A number of years ago, I spent a year focusing on God’s love. I listened to sermons and music and read books and scripture, solely on the topic of God’s love. As I did this, God guided my heart into his love and straightened me out. I experienced less criticism and judgment toward myself and others and demonstrated more grace and forgiveness. Freedom!
If you find yourself joyless and critical of yourself and others, I encourage you to take a year to meditate on God’s love. I pray this for you now, that God would direct your heart into his vast and providential love. Amen.
Monday, February 14, 2011
Why I Hate Valentine's Day
Valentine’s Day has evoked a myriad of negative emotions over the years. When I was single it was, “Will anyone ever love me? Will I be alone for the rest of my life?” I would imagine all these happy women getting cards and candy and there was Helen, alone and unloved. I heard recently that Valentine’s Day is called SAD - Singleness Awareness Day. I think that sums it up pretty well.
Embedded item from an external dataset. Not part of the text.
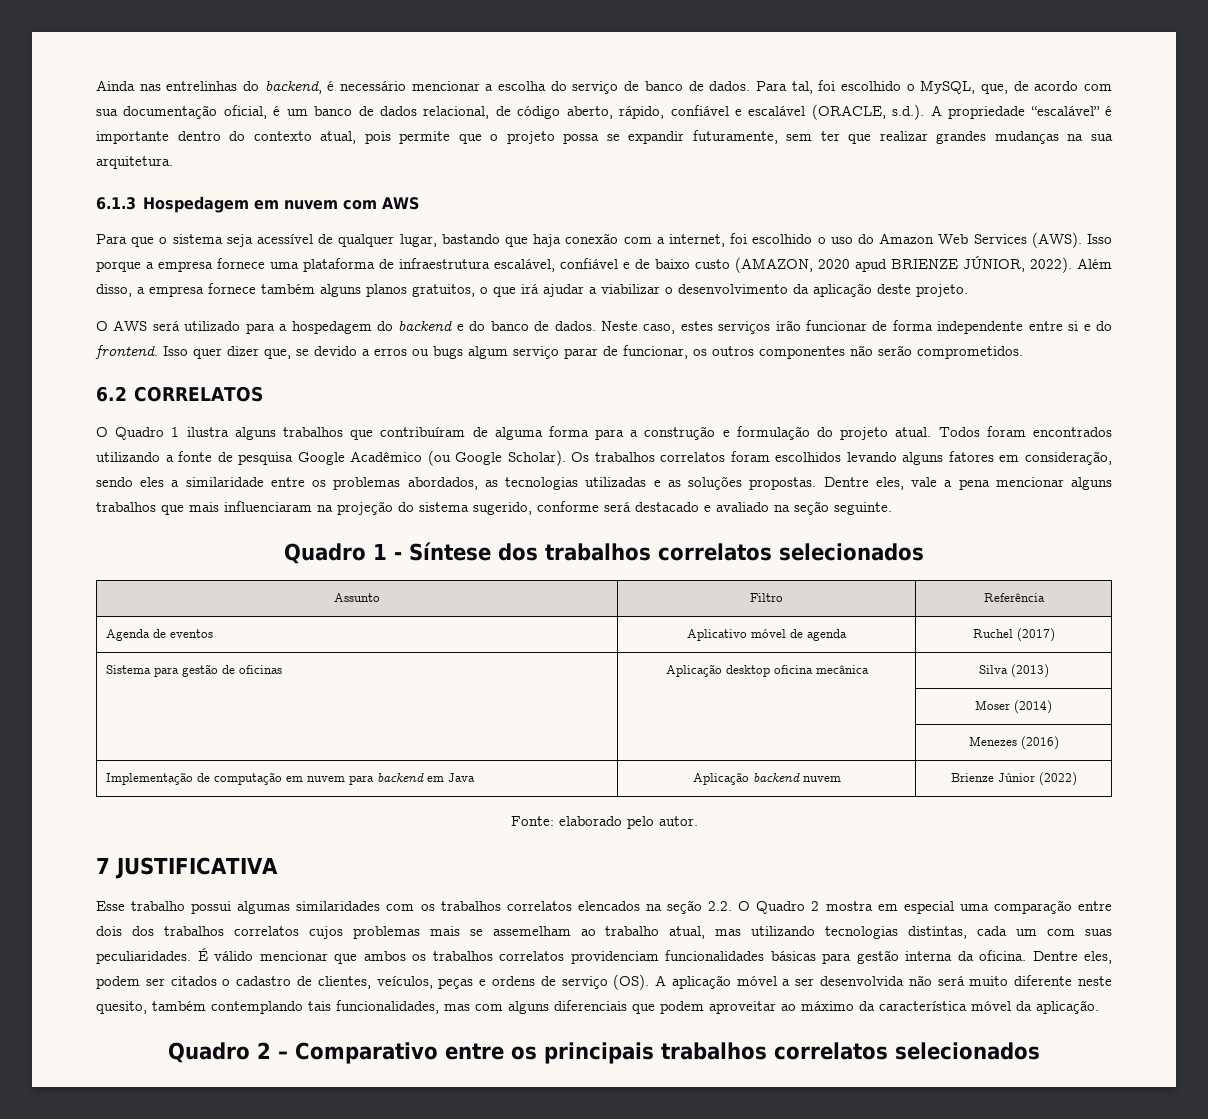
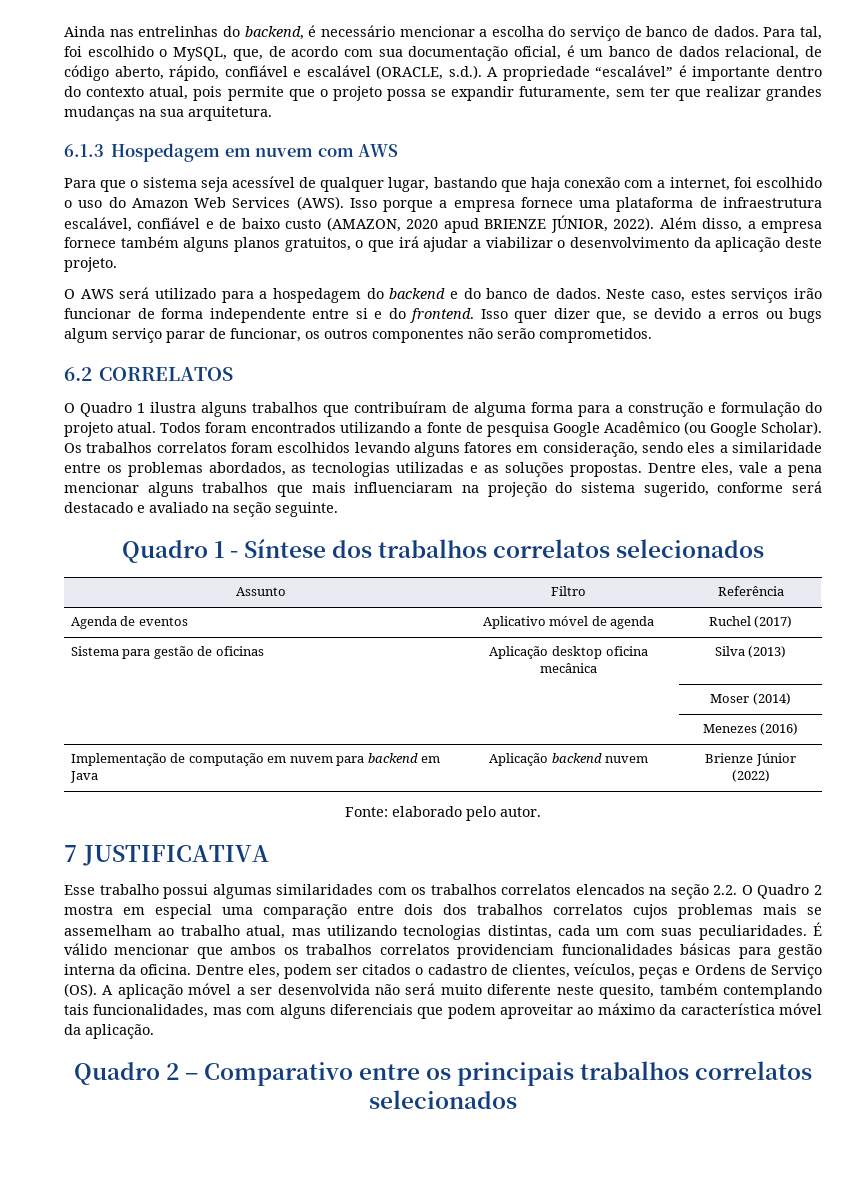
- Dentre eles, podem ser citados o cadastro de clientes, veículos, peças e ordens de serviço (OS). A aplicação móvel a ser desenvolvida não será muito diferente neste quesito, também contemplando tais funcionalidades, mas com alguns diferenciais que podem aproveitar ao máximo da característica móvel da aplicação.
+ Dentre eles, podem ser citados o cadastro de clientes, veículos, peças e Ordens de Serviço (OS). A aplicação móvel a ser desenvolvida não será muito diferente neste quesito, também contemplando tais funcionalidades, mas com alguns diferenciais que podem aproveitar ao máximo da característica móvel da aplicação.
The issues, however, did not end after I said, “I do.” Then it became, “I wonder if my husband will get me anything for Valentine’s Day?” Or, “Why can’t he be more original, flowers again?” So now we have MADD - Married and Discontent Day. Is anyone happy on Valentine’s day?
Years ago my husband and I decided not to exchange gifts on Valentine’s Day. My husband loves me, he’s just not big on gifts, so let’s just forget about it. Neither of us could stand the stress.
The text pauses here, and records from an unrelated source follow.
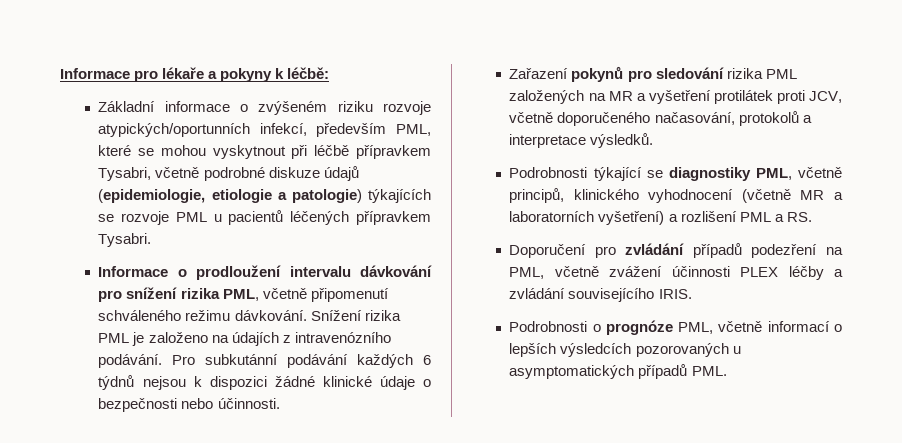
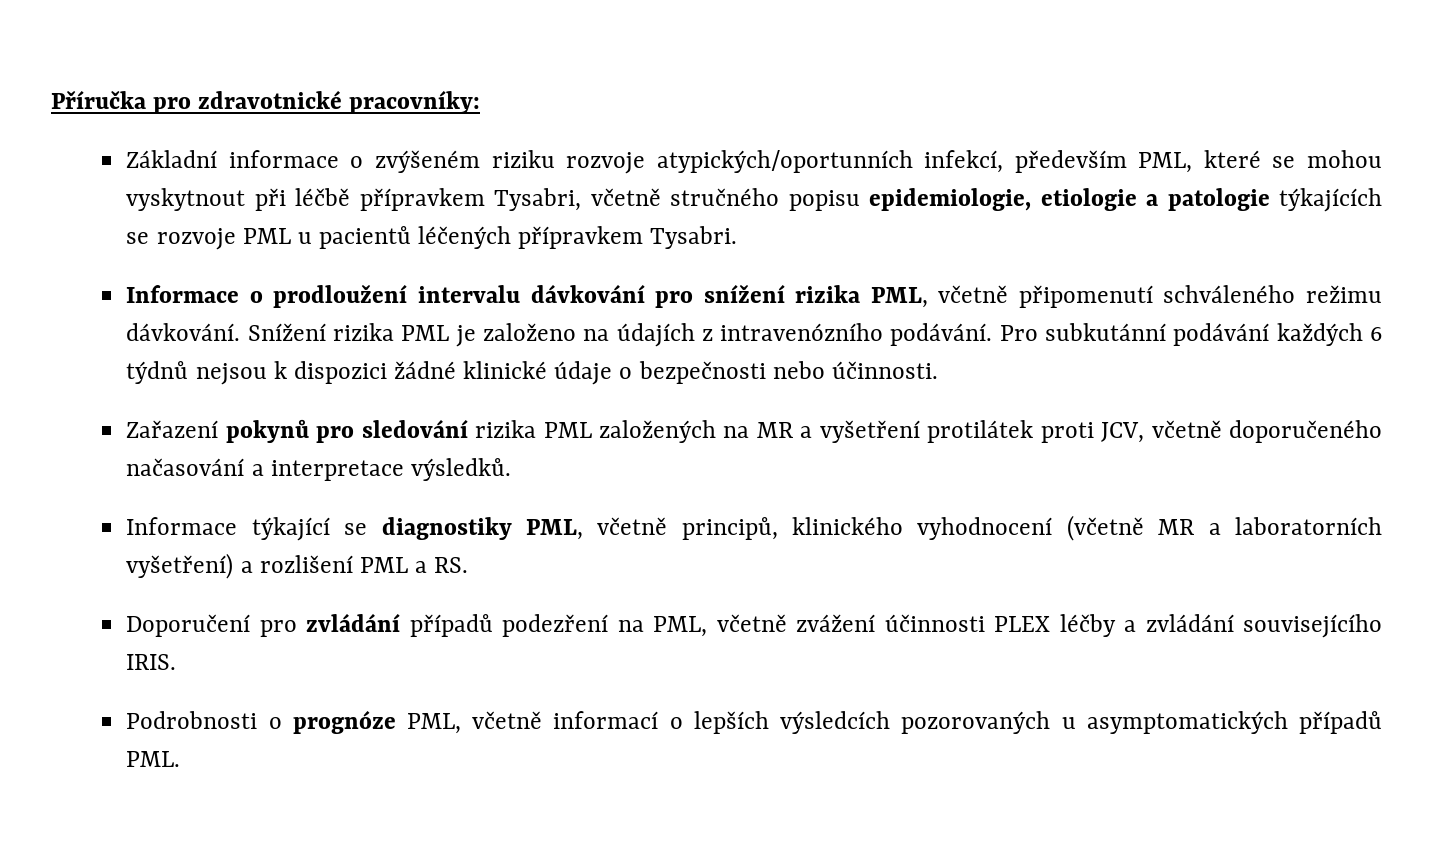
- Informace pro lékaře a pokyny k léčbě:
+ Příručka pro zdravotnické pracovníky:
- Základní informace o zvýšeném riziku rozvoje atypických/oportunních infekcí, především PML, které se mohou vyskytnout při léčbě přípravkem Tysabri, včetně podrobné diskuze údajů (epidemiologie, etiologie a patologie) týkajících se rozvoje PML u pacientů léčených přípravkem Tysabri.
+ Základní informace o zvýšeném riziku rozvoje atypických/oportunních infekcí, především PML, které se mohou vyskytnout při léčbě přípravkem Tysabri, včetně stručného popisu epidemiologie, etiologie a patologie týkajících se rozvoje PML u pacientů léčených přípravkem Tysabri.
- Zařazení pokynů pro sledování rizika PML založených na MR a vyšetření protilátek proti JCV, včetně doporučeného načasování, protokolů a interpretace výsledků.
+ Zařazení pokynů pro sledování rizika PML založených na MR a vyšetření protilátek proti JCV, včetně doporučeného načasování a interpretace výsledků.
- Podrobnosti týkající se diagnostiky PML, včetně principů, klinického vyhodnocení (včetně MR a laboratorních vyšetření) a rozlišení PML a RS.
+ Informace týkající se diagnostiky PML, včetně principů, klinického vyhodnocení (včetně MR a laboratorních vyšetření) a rozlišení PML a RS.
Now I’ve determined to stop focusing on what I don’t have on Valentine’s Day and be content with what I have. Now I try to bless someone instead. So on this day, choose to be content with your life and find someone to bless. Don’t let Valentine’s Day make you SAD or MADD.
Thursday, February 10, 2011
Solitary Companionship
And he withdrew himself into the wilderness, and prayed. Luke 5:16 KJV
Do you long for more alone time or are you the type who wants to be with people constantly? Personally, I am the latter. I love to spend time with others and have loved being busy and active. In the past, I became addicted to busyness, striving to carry out everything on my to-do list while perfectly parenting my children. At times, the activity drove me to fantasize about living in a monastery, spending my life totally devoted to God and prayer.
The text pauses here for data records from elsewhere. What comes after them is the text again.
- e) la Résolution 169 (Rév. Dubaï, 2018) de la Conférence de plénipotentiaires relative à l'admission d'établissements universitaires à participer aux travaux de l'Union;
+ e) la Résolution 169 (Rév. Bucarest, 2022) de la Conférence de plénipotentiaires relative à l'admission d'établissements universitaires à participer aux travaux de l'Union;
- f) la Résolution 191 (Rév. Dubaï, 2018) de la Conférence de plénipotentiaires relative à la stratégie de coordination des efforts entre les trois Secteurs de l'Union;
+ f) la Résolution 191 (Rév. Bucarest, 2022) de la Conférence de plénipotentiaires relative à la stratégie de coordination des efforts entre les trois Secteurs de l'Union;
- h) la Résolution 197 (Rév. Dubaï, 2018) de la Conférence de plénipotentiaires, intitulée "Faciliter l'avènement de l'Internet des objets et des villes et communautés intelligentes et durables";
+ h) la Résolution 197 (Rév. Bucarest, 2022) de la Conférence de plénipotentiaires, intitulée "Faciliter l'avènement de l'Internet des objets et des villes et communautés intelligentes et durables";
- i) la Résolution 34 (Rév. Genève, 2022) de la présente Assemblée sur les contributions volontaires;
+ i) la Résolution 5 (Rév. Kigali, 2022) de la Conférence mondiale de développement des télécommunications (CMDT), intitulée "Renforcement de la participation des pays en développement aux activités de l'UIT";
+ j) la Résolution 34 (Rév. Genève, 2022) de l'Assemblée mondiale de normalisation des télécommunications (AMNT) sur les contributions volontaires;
My life took a radical shift when I received the diagnosis of Chronic Fatigue/Fibromyalgia, which forced me to rest for many hours a day. My new life brought not only physical pain, but the ache of being left behind while my family participated in social events. I wrestled with self-pity and depression. I didn’t understand how God could let this happen to me.
Thankfully, I met some godly women on the Internet who offered a listening ear and great encouragement. They too faced chronic illnesses, yet spoke of how they spent the time away from family in prayer, worship and bible reading. They inspired me to deepen my relationship with God. Over many months, as I invested the time in prayer and worship, I found Him ready and willing to speak to me, to show me love, and to share mysteries from His word.
Now when my family leaves, I relish the opportunity to just be with God. No one needs me, no one interrupts or demands. It struck me this week that I have the best of both worlds. I get to experience the joy of marriage and family and find stretches of time to spend with God, like someone living in a monastery. Since the word monastic comes from the root word meaning alone, I think I’ll now call these occasions my monastery time.
How about you? Do you use time alone to grow, spiritually? If solitude escapes you, can you re-frame your schedule to make more room?